I often get asked to define the style of yoga that I teach, yet it is a difficult task to describe what I do succinctly. Like all of life’s journeys, the path that has led to me to becoming a teacher of women’s yoga is layered and complex. While I have been practicing yoga since I was 15, I discovered feminine yoga after experiencing a traumatic midlife health crisis that was rooted in a toxic patriarchal work environment. What I learned from these hardships inspired me to deepen my feminine yoga practice and to share this with other women as they navigate their own life challenges. This may surprise you, but, just like much of our daily lives, yoga is deeply rooted in masculine philosophies. I have found that for me, taking a feminine approach to yoga to be a necessary counterbalance to these predominant influences.

History of Yoga and Gender Roles

Traditionally yoga was a male oriented practice and yogic teachings were passed on from male master to male student. If there were women teachers and gurus, they taught mostly in private, and not in the public sphere. If we examine the lineage of today’s most popular yoga teachings, we find that most originate from a male creator. This fact inevitably impacts how we experience, teach and practice yoga.

When we look back at the spread of yoga from the East to the West beginning in the early 1900s, we think of Sri K Pattabhi Jois, BKS Iyenga, Swami Satyananda and Swami Sivananda. Interestingly, these teachers are all heads of a particular school of yoga and are all male. It is therefore arguable that these ubiquitous yoga lineages were not created with a woman’s body in mind.

This may seem strange to you as yoga as we know it today is thought of as primarily an activity for women. The recent Yoga Alliance Ipsos survey (2016) shows that 70% of yoga students in the US are women. Similarly, in Australia 85% of yoga students are women, compared to only 15% of men (Yoga in Australia Survey, 2008).

Despite the recent historical roots of yoga being the domain of men, early history shows that women played a key role in the community and practice of yoga. For example Vicki Noble’s research shows that women actually invented yoga around 7 BCE and that it was the increase in Brahminical laws that brought restrictions to women’s roles and social status.dscn0727

Uma Dinsmore Tuli suggests that women’s involvement remained strong through the Tantra and Bhakti traditions. Importantly, one of Tantra’s key features is an emphasis on the power of female deities and practitioners.

Luckily, with our expansive access to information via the Internet, some of the more feminine teachings, including a whole range of healing art practices from the east, are beginning to gain more exposure.

Defining ‘Feminine’

When discussing feminine yoga, I want to be careful not to convey the traditional Oxford English definition of ‘feminine’:

having qualities or an appearance traditionally associated with women, especially delicacy and prettiness

Instead, I prefer to look to the concept of feminine as presented by eastern philosophies, through the lens of Yin and Yang, where the qualities are viewed as a continuum.
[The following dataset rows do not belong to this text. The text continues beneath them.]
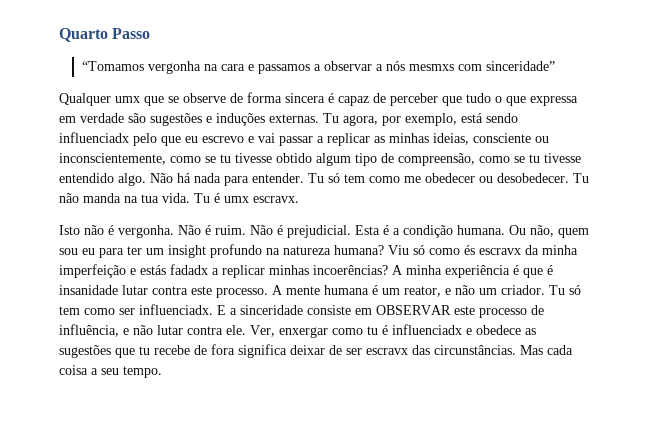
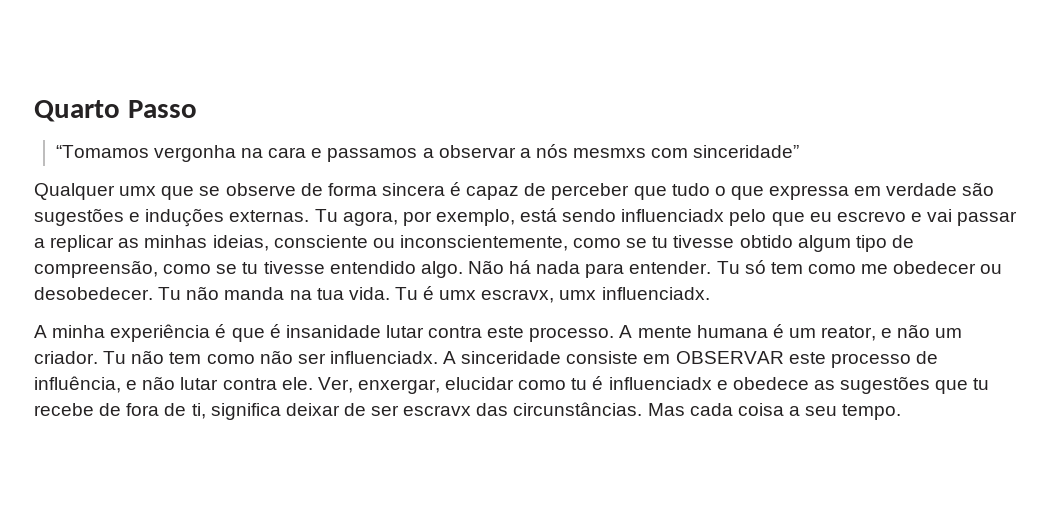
[253,196,299,203] [59,225,589,238] [59,244,578,258] [59,264,388,278] escravx. // Isto não é vergonha. Não é ruim. Não é prejudicial. Esta é a condição humana. Ou não, quem sou eu para ter um insight profundo na natureza humana? Viu só como és escravx da minha imperfeição e estás fadadx a replicar minhas incoerências? -> [481,287,710,303] escravx, umx influenciadx. //
[569,285,581,295] [59,306,115,315] só tem como -> [131,350,293,364] não tem como não
[217,305,237,315] E a -> [443,351,457,364] A
[279,327,328,338] enxergar -> [357,377,515,394] enxergar, elucidar
(235, 349) none -> [164,403,206,419] de ti,

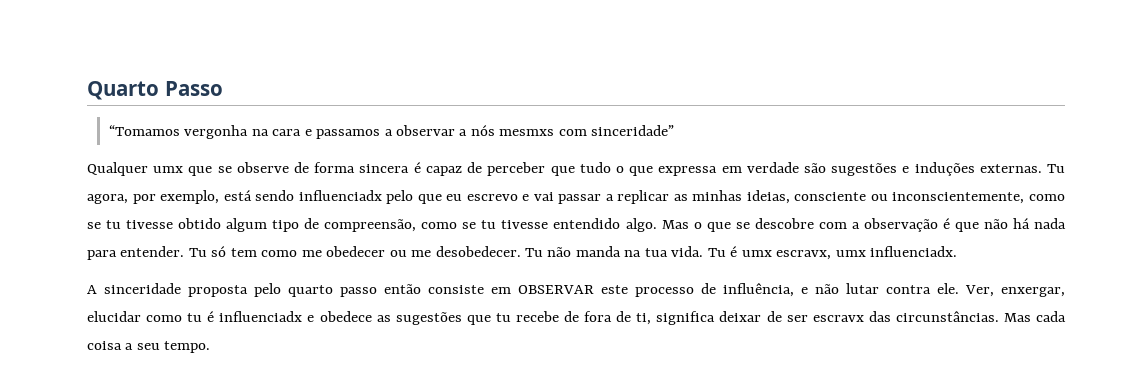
[467,260,504,274] Não -> [661,218,1008,232] Mas o que se descobre com a observação é que não
(1003, 269) none -> [411,250,432,257] me
[52,324,963,342] [34,350,562,364] minha experiência é que é insanidade lutar contra este processo. A mente humana é um reator, e não um criador. Tu não tem como não ser influenciadx. A sinceridade -> [104,283,421,297] sinceridade proposta pelo quarto passo então

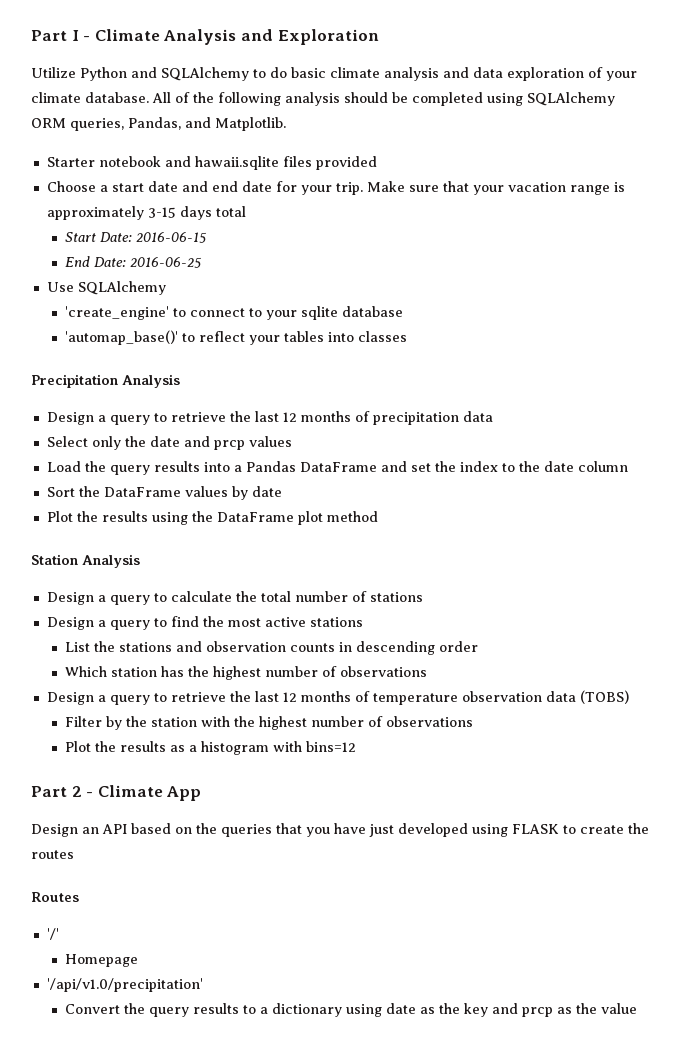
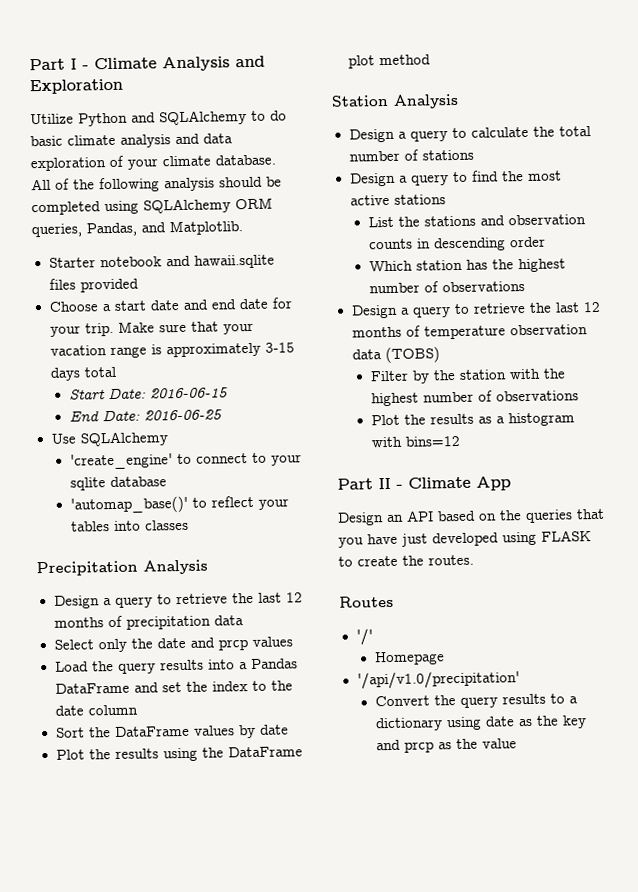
[71,786,82,797] 2 -> [378,477,391,490] II
[31,850,74,859] routes -> [428,554,474,566] routes.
All men possess feminine qualities and all women masculine qualities, none of which are inherently good or bad. The key is balance. For example, the positive masculine qualities of clarity and decisiveness can be very useful, but if out of balance can turn into overconfidence or inflexibility. Similarly, the positive feminine qualities of flow and flexibility have the potential to manifest as indecisiveness.

I would argue that our society is largely out of balance and that the masculine qualities are given more weight overall. Glance into any corporate environment and we see qualities like control, power, lack of emotion and intense drive being valued and leading to career growth.

A more feminine approach to life in general, and yoga specifically, is where we cultivate and nurture the feminine qualities of connection, receptivity, fluidity, surrender and nonlinear thinking and behavior.

We are at a moment in time when now more than ever we need a yoga practice that acknowledges the feminine and recalibrates the balance between the feminine and the masculine in ourselves and our communities.

Feminine Yoga

Feminine yoga is much more than yoga postures that are adapted for a woman’s menstrual cycle (though, these cycles are important). Feminine yoga is not limited to a particular style of yoga or series of asana, although there can be more womanly postures, particularly with a focus on the hips, which can be a great source of tension, as well as power for a woman.

Instead, it is more about a shift in how you approach your yoga practice. Feminine yoga needs to be fluid so as to be supportive of where a woman is in relation to the cycles that influence her life. The cyclical nature of a woman life is far more tangible than for a man and it simply makes sense to connect our bodies to the cycles of our lives, including the menstrual cycle, the moon cycle, our life stage, and the seasonal cycle.

One cycle that we are all familiar with is our monthly menstrual or moon cycle. If you are menstruating, you can take on a more dynamic flowing practice at ovulation and engage in yin, mindfulness and restorative yoga at the time of menstruation. If you are menopausal, your monthly cycle can be attuned to the moon. You can engage in more dynamic practices at a full moon and more inward and mindful practices at the new moon.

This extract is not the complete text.